Start of Records for this task

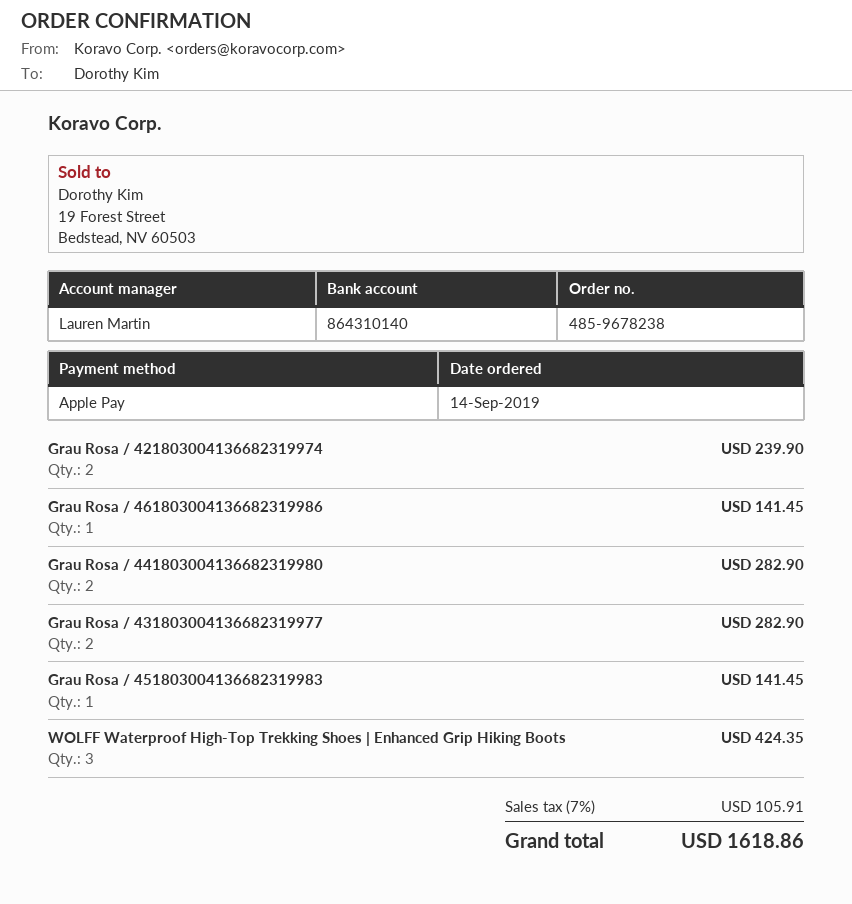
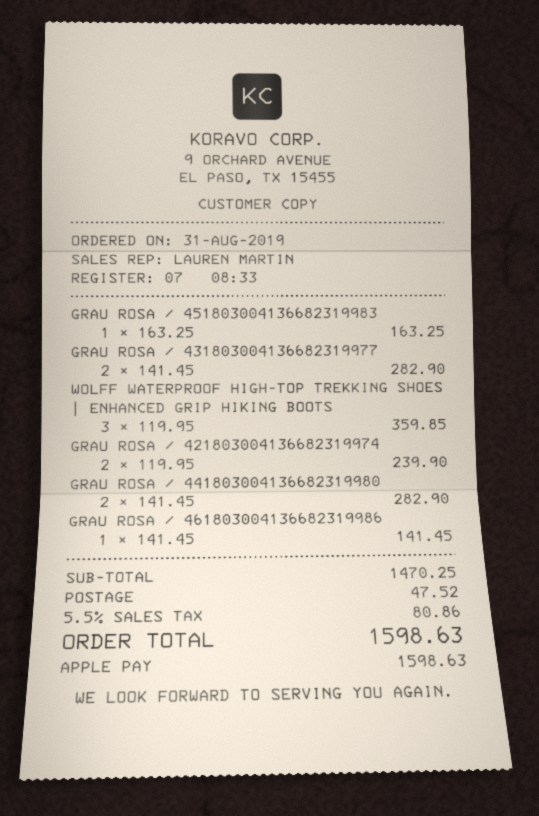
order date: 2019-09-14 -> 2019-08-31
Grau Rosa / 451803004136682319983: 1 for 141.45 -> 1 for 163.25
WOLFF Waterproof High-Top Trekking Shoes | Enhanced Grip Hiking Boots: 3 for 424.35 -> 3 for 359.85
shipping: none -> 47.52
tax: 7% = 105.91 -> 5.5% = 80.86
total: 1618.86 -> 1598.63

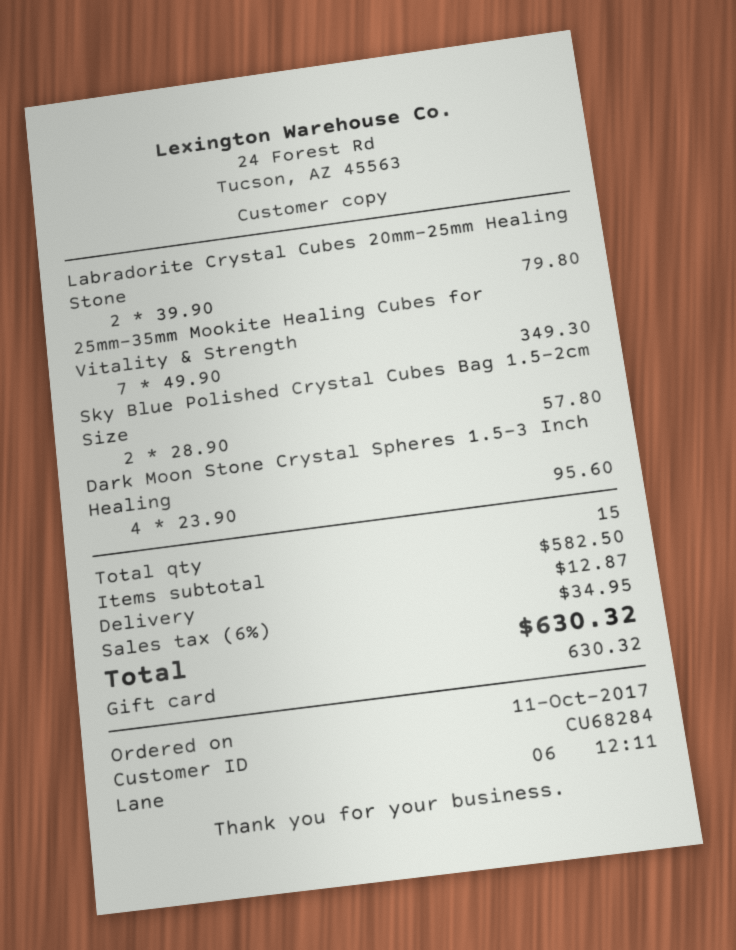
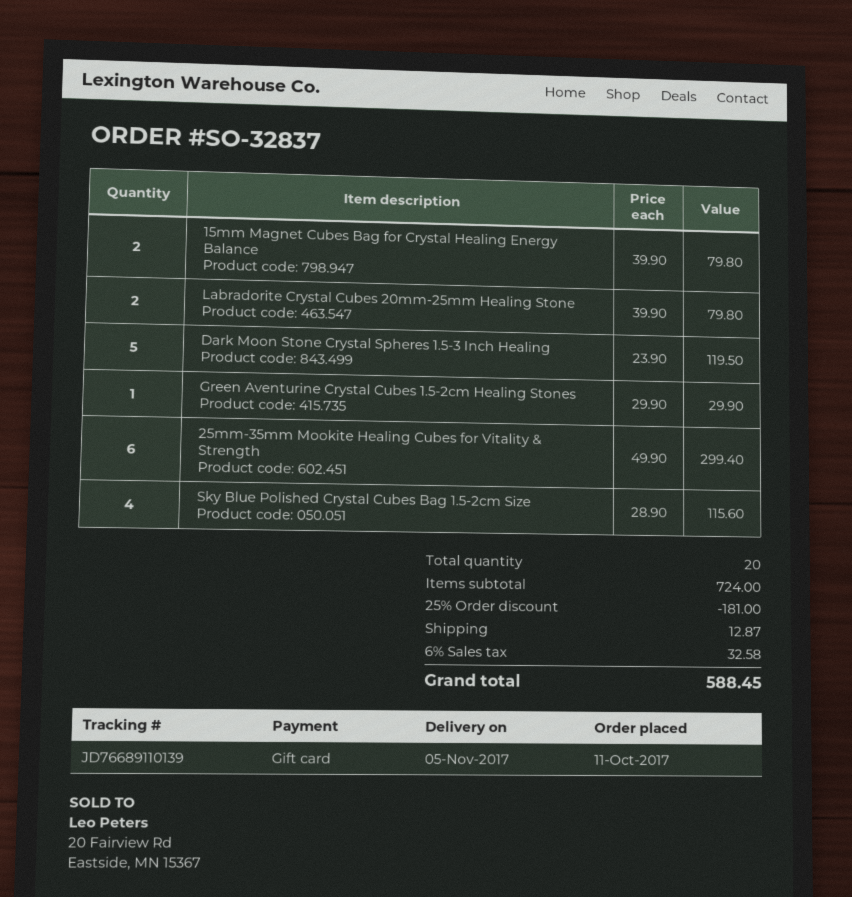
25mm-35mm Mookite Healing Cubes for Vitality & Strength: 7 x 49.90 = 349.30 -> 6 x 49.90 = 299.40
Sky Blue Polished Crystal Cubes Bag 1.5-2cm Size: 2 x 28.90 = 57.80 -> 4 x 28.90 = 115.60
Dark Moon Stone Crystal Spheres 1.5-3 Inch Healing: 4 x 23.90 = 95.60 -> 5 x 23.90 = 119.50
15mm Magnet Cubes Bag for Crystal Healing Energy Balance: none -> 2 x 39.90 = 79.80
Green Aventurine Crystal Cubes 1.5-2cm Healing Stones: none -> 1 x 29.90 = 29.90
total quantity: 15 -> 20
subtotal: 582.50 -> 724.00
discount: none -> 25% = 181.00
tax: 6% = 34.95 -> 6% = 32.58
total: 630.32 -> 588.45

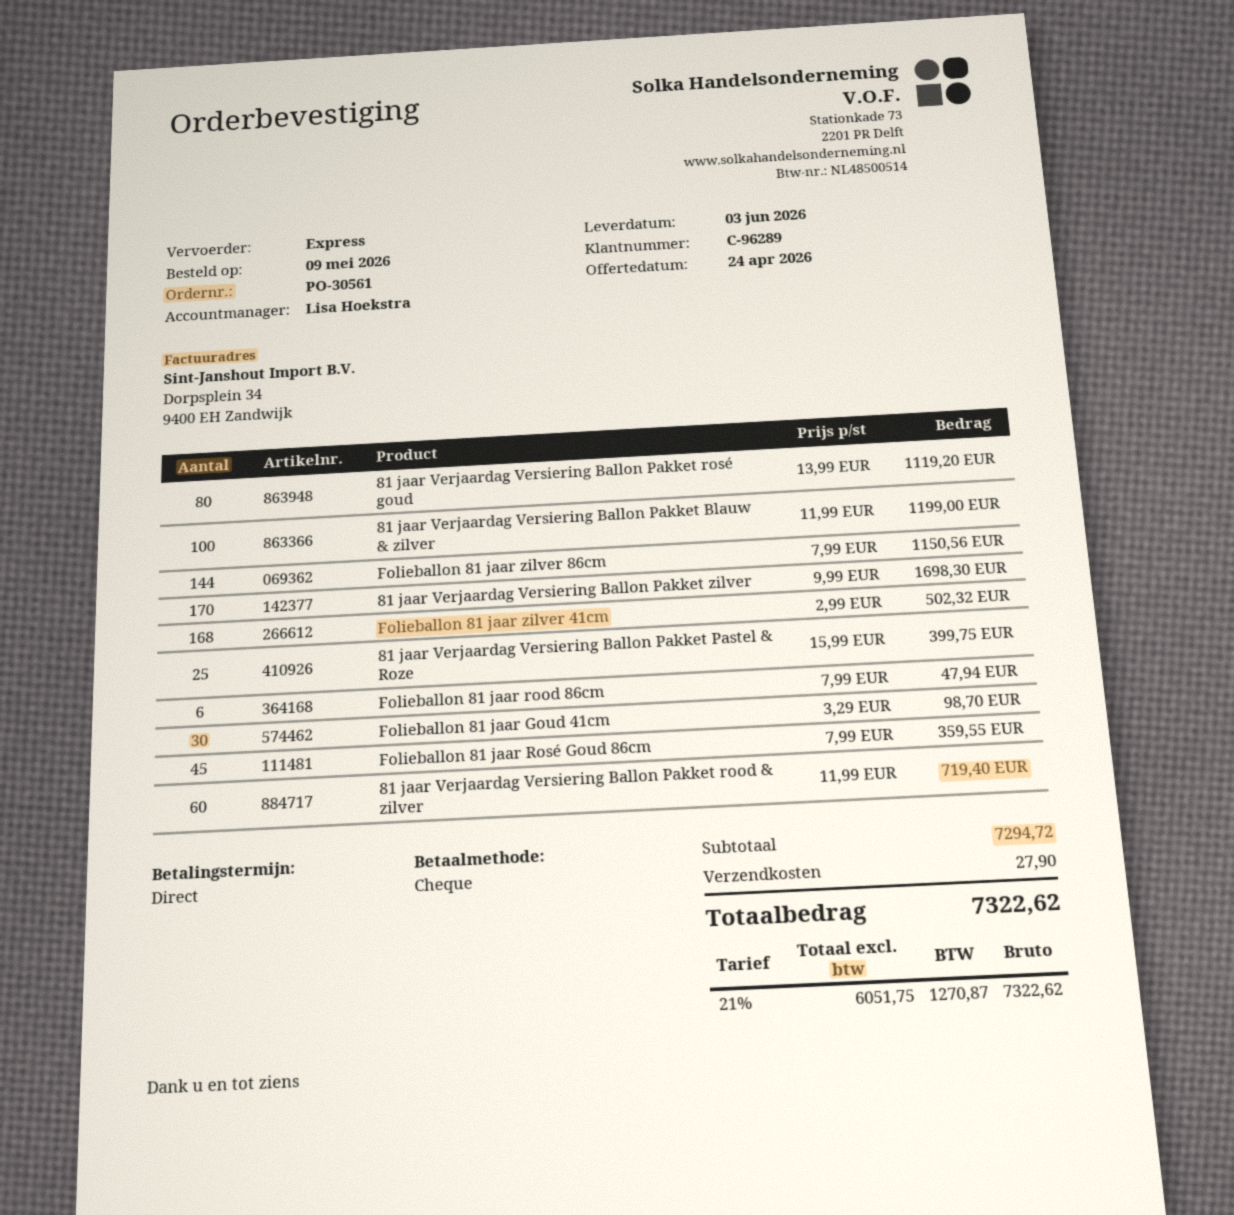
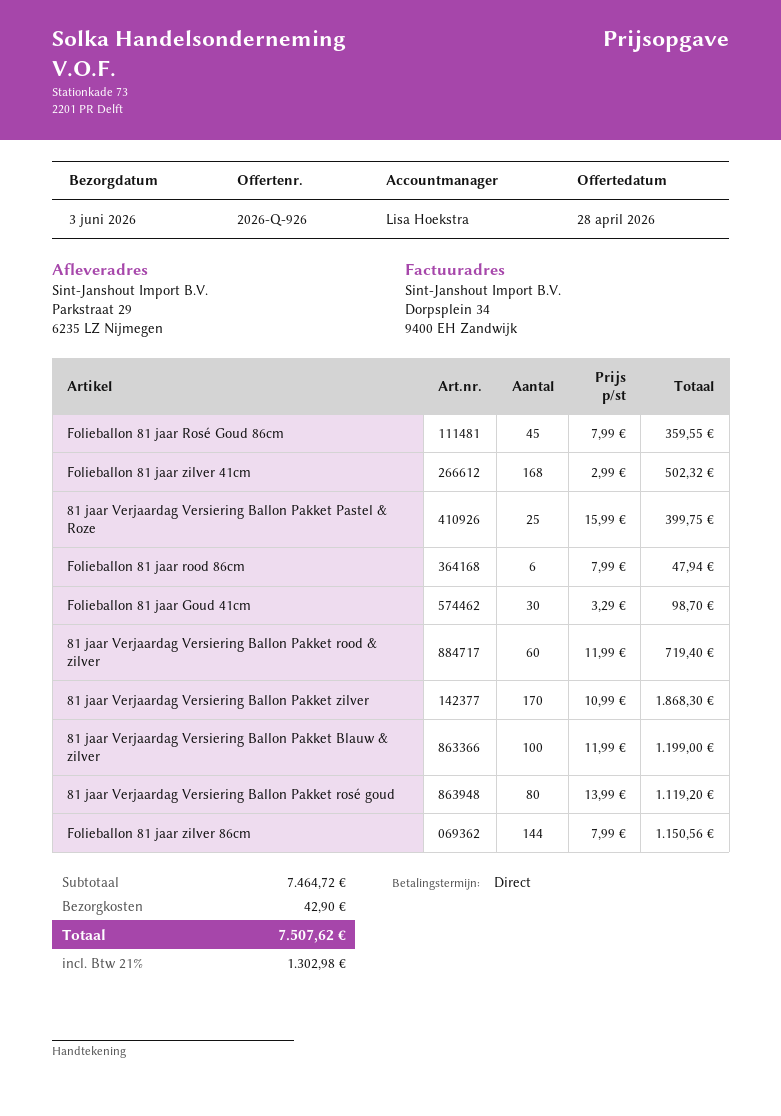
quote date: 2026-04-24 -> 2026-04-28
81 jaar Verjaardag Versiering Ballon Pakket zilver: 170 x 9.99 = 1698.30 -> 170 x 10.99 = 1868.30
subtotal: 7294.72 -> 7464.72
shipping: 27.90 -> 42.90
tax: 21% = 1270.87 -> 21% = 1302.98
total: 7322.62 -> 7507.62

End of Records for this task

Aim of the task: The answer is to be the lines from the one holding "81 jaar Verjaardag" through the end of the data above, transcribed character for character, both ends included.

Output below:
81 jaar Verjaardag Versiering Ballon Pakket zilver: 170 x 9.99 = 1698.30 -> 170 x 10.99 = 1868.30
subtotal: 7294.72 -> 7464.72
shipping: 27.90 -> 42.90
tax: 21% = 1270.87 -> 21% = 1302.98
total: 7322.62 -> 7507.62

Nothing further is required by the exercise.